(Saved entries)
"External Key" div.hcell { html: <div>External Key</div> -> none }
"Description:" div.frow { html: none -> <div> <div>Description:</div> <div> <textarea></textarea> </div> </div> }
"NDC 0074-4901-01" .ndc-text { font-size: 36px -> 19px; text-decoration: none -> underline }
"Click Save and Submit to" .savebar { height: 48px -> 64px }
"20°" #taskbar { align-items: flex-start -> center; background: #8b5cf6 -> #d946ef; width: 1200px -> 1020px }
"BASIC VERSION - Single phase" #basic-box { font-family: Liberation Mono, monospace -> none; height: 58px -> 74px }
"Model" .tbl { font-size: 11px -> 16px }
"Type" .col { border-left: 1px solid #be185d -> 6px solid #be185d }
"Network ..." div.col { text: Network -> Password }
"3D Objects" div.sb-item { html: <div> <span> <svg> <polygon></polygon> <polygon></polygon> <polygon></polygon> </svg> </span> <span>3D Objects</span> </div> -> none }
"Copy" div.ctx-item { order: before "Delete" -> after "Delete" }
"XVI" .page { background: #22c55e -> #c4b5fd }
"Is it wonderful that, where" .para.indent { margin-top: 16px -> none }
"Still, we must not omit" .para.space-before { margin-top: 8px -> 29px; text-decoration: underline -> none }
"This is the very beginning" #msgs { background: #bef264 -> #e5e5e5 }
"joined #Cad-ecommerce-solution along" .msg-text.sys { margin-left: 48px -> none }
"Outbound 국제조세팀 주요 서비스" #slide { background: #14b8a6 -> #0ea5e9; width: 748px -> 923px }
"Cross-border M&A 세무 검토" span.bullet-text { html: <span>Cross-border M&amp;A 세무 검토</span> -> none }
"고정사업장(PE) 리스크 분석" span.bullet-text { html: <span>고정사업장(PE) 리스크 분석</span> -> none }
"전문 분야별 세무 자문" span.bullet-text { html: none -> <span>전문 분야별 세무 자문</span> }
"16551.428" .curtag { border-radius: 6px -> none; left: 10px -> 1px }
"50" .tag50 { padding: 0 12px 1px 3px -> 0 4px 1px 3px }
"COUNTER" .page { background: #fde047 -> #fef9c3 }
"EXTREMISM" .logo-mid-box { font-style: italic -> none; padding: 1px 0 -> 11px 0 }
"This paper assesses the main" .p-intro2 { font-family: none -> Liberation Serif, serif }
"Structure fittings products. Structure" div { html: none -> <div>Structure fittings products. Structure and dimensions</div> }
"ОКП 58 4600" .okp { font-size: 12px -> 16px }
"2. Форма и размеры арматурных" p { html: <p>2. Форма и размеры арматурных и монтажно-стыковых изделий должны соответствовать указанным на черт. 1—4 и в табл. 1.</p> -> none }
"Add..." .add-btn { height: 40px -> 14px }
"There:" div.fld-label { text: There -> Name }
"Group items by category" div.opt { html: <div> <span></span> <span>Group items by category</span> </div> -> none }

- **Task item**:
Nothing in the records may be left out; copy them all exactly.

- **Answer to this problem**:
"External Key" div.hcell { html: <div>External Key</div> -> none }
"Description:" div.frow { html: none -> <div> <div>Description:</div> <div> <textarea></textarea> </div> </div> }
"NDC 0074-4901-01" .ndc-text { font-size: 36px -> 19px; text-decoration: none -> underline }
"Click Save and Submit to" .savebar { height: 48px -> 64px }
"20°" #taskbar { align-items: flex-start -> center; background: #8b5cf6 -> #d946ef; width: 1200px -> 1020px }
"BASIC VERSION - Single phase" #basic-box { font-family: Liberation Mono, monospace -> none; height: 58px -> 74px }
"Model" .tbl { font-size: 11px -> 16px }
"Type" .col { border-left: 1px solid #be185d -> 6px solid #be185d }
"Network ..." div.col { text: Network -> Password }
"3D Objects" div.sb-item { html: <div> <span> <svg> <polygon></polygon> <polygon></polygon> <polygon></polygon> </svg> </span> <span>3D Objects</span> </div> -> none }
"Copy" div.ctx-item { order: before "Delete" -> after "Delete" }
"XVI" .page { background: #22c55e -> #c4b5fd }
"Is it wonderful that, where" .para.indent { margin-top: 16px -> none }
"Still, we must not omit" .para.space-before { margin-top: 8px -> 29px; text-decoration: underline -> none }
"This is the very beginning" #msgs { background: #bef264 -> #e5e5e5 }
"joined #Cad-ecommerce-solution along" .msg-text.sys { margin-left: 48px -> none }
"Outbound 국제조세팀 주요 서비스" #slide { background: #14b8a6 -> #0ea5e9; width: 748px -> 923px }
"Cross-border M&A 세무 검토" span.bullet-text { html: <span>Cross-border M&amp;A 세무 검토</span> -> none }
"고정사업장(PE) 리스크 분석" span.bullet-text { html: <span>고정사업장(PE) 리스크 분석</span> -> none }
"전문 분야별 세무 자문" span.bullet-text { html: none -> <span>전문 분야별 세무 자문</span> }
"16551.428" .curtag { border-radius: 6px -> none; left: 10px -> 1px }
"50" .tag50 { padding: 0 12px 1px 3px -> 0 4px 1px 3px }
"COUNTER" .page { background: #fde047 -> #fef9c3 }
"EXTREMISM" .logo-mid-box { font-style: italic -> none; padding: 1px 0 -> 11px 0 }
"This paper assesses the main" .p-intro2 { font-family: none -> Liberation Serif, serif }
"Structure fittings products. Structure" div { html: none -> <div>Structure fittings products. Structure and dimensions</div> }
"ОКП 58 4600" .okp { font-size: 12px -> 16px }
"2. Форма и размеры арматурных" p { html: <p>2. Форма и размеры арматурных и монтажно-стыковых изделий должны соответствовать указанным на черт. 1—4 и в табл. 1.</p> -> none }
"Add..." .add-btn { height: 40px -> 14px }
"There:" div.fld-label { text: There -> Name }
"Group items by category" div.opt { html: <div> <span></span> <span>Group items by category</span> </div> -> none }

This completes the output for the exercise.